OPTIMISING YOUR WINTER RUNNING PREPARATION WITH SOME CROSS-COUNTRY RUNNING

Remember: secondary school and the joys of cross-country!It's not always a stroll in the park… However, many more seasoned runners will do some cross-country running from November to March, after a break following a long and intense summer season. What is the purpose of cross-country running in preparing for trail, road or track running events? What are the specific requirements of this discipline and how should you prepare?

5 GOOD REASONS FOR TAKING UP CROSS-COUNTRY RUNNING

You're hesitating between doing a series of cross-country runs this winter or taking a big break until the next 10-km run or half marathon? Here are our best reasons for choosing the first option:

1.     cross-country running breaks up the routine of running on tarmac;

2.     it develops the power of the aerobic system which corresponds to efforts of endurance over an extended period.It is dependent on the body's maximum consumption of oxygen;

3.     it helps to exercise the stride and foot movements: knowing how to change stride – shorter when going uphill, longer on the flat and extended when going downhill;

4.     it develops mental strength by forcing you to be aggressive to finish your runs, while forgetting the pain;

5.     it helps to push back the lactate threshold, thereby delaying the time it takes to feel the fatigue.

These are the qualities that will help you perform even better on roads as well as on trails!

 

HOW DO YOU PREPARE FOR THE SPECIFIC REQUIREMENTS OF CROSS-COUNTRY RUNNING?

Cross-country running preparation can be broken down into the following 4 phases:

-       very basic development phase and a phase of muscle development:4 to 6 weeks of working on your aerobic capacity and power and strengthening the muscles with general physical preparation (GPP) exercises and specific physical preparation (SPP) exercises.Contrary to the GPP, which is more general, the latter involves physical training that is specific to the sport you practise and designed to improve your performance.

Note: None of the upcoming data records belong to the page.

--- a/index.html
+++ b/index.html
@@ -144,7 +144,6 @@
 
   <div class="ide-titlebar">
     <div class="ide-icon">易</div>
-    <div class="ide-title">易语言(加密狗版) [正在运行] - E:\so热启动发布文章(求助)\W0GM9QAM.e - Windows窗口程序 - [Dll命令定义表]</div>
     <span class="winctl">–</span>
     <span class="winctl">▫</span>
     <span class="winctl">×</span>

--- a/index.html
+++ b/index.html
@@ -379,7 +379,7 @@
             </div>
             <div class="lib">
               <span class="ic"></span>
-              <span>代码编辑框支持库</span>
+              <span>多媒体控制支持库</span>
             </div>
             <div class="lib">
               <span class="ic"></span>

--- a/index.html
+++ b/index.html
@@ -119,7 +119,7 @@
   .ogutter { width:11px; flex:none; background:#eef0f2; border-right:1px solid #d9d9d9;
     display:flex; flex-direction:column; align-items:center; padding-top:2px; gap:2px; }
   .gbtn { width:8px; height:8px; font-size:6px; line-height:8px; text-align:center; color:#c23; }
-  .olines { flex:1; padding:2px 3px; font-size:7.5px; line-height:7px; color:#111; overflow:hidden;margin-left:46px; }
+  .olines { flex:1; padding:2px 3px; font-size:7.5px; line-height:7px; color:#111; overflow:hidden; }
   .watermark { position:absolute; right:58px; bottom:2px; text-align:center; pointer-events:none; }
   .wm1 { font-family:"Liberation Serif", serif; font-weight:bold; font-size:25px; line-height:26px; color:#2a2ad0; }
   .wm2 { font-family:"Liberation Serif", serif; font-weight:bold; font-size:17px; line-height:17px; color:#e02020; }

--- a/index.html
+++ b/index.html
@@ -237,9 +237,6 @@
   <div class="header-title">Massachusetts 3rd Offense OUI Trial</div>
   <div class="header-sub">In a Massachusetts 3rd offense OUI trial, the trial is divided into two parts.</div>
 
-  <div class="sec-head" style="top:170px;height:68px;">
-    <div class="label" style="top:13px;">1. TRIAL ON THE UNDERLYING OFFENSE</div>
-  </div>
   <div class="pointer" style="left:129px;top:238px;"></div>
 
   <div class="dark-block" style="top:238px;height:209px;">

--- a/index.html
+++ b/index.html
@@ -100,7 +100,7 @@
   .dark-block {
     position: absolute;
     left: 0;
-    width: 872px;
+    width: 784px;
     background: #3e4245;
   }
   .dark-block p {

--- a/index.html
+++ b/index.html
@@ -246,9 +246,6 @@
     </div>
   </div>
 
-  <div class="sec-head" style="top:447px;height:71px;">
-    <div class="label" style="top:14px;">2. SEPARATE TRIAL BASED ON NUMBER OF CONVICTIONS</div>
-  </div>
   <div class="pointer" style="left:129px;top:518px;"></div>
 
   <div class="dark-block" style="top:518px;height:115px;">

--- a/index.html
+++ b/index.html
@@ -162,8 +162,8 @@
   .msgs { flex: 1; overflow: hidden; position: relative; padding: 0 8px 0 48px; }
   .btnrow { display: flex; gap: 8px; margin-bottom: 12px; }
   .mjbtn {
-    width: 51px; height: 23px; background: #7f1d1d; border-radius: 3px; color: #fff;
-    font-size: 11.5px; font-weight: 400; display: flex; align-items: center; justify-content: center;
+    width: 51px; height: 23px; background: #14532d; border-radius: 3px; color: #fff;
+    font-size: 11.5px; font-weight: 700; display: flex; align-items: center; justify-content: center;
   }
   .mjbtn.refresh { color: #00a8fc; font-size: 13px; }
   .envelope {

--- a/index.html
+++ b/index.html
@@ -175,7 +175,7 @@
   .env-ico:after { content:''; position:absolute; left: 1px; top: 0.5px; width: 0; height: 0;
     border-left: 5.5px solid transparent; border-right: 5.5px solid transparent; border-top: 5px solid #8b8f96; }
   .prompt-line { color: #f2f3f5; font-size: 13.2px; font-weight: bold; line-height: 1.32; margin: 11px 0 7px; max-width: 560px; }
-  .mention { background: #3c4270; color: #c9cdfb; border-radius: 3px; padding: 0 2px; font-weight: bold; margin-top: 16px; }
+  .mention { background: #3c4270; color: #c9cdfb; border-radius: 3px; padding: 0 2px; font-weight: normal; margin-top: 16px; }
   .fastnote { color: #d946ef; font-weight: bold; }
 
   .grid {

-       the pre-competition phase: 6 to 8 weeks of the same type of exercise as the previous phase and participation in your first cross-country events of the season

-       the competition phase: 4 to 6 weeks exercising at the specific cross-country pace, maintaining the VO2max, strengthening the muscles through hill workouts and running on specific cross-country terrain

-       the regeneration phase: 2 to 3 weeks with 1 to 2 weeks of rest + 1 week of slow jogging outings.

The specific sessions generally reproduce the level of stress experienced during cross-country events: fast start, regular support pace, final acceleration. The changes in pace can be infinite (from 90 to 105% of the VO2max) while also having an overall running mileage that does not exceed the length of the race (from 4 km for short cross-country runs to 12 km for long cross-country runs).

 

Here are our final recommendations for preparing your cross-country runs:

-       Preferably choose a training plan based on 3 weekly sessions;

-       Stick to the set paces, according to your physical ability;

-       If, during your session, you feel that you are pushing yourself too much, don't hesitate to decrease your speed by 5%, e.g., from 95 to 90%;

-       Drop the interval training if you have not recovered enough from your previous session

-       Do some stretching exercises at least once a week to avoid injuries

And above all, make sure you enjoy yourself, even when it gets difficult!

 

In some ways, cross-country running provides a lesson in running where all the different disciplines come together (track running, road running, trail running, triathlon, etc). This coming together is therefore very enriching where a relatively high level of performance is required. So, there is no need for any hesitation, just go for it!